Ni siquiera estaba seguro de por qué me estaba comportando así, pero no podía evitarlo. Bajé la mirada, avergonzado, cuando Ashley apretó ligeramente los labios, empezando a irritarse.
—Basta, Hayden—pidió rendida.
Decidí entonces que no solucionaría nada mi insistir.
Tenía claro que lidiar con un enemigo que quizá te acompañara durante el resto de tu vida era complicado. Sabía también que era una batalla larguísima donde la que combatía era ella contra sus propios pensamientos y vulnerabilidad, sabía que, con los soldados adecuados, podría ganar el combate, pero también era consciente de que, a veces, incluso aunque lucháramos con todas nuestras fuerzas, hay batallas que se pierden. Y tenía miedo de ser otra vez espectador de una.

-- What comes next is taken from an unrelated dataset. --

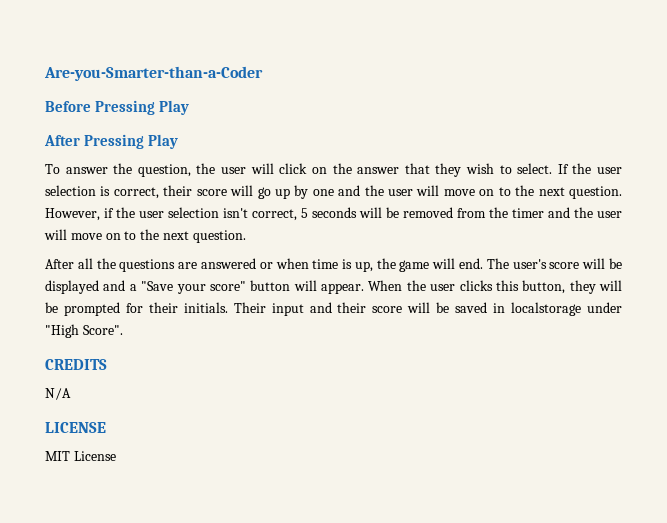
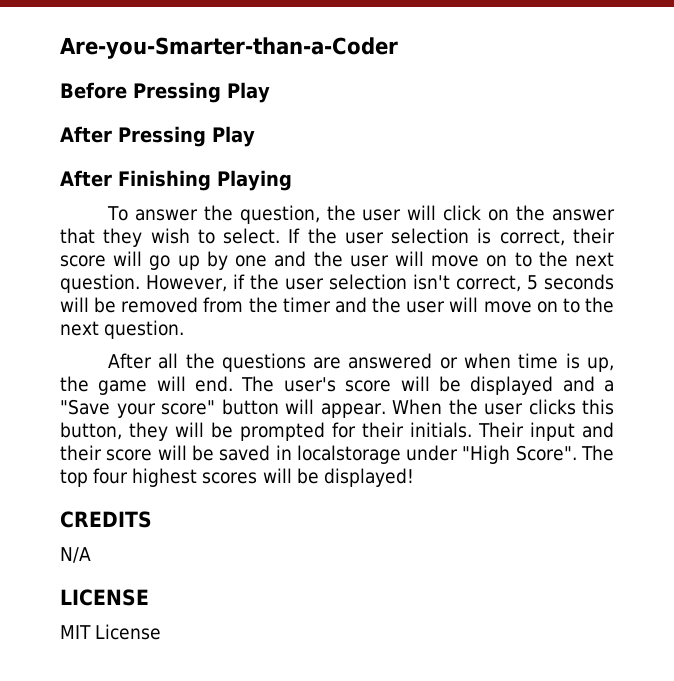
+ After Finishing Playing
+ The top four highest scores will be displayed!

Respiré hondo, tratando de despejar mi mente y ser positivo al respecto, entonces decidí que, por el momento, lo mejor era no volver a agobiarla con el tema.
—Guárdame el secreto—pidió—Solo hasta que pueda ver como lo soluciono.
Ella se quedó mirándome un momento, como conteniéndose para no largarse a llorar.
—No creo que sea algo que puedas solucionar a la ligera.
—Hayden, por favor—insistió.
No me quedó más remedio que aceptar.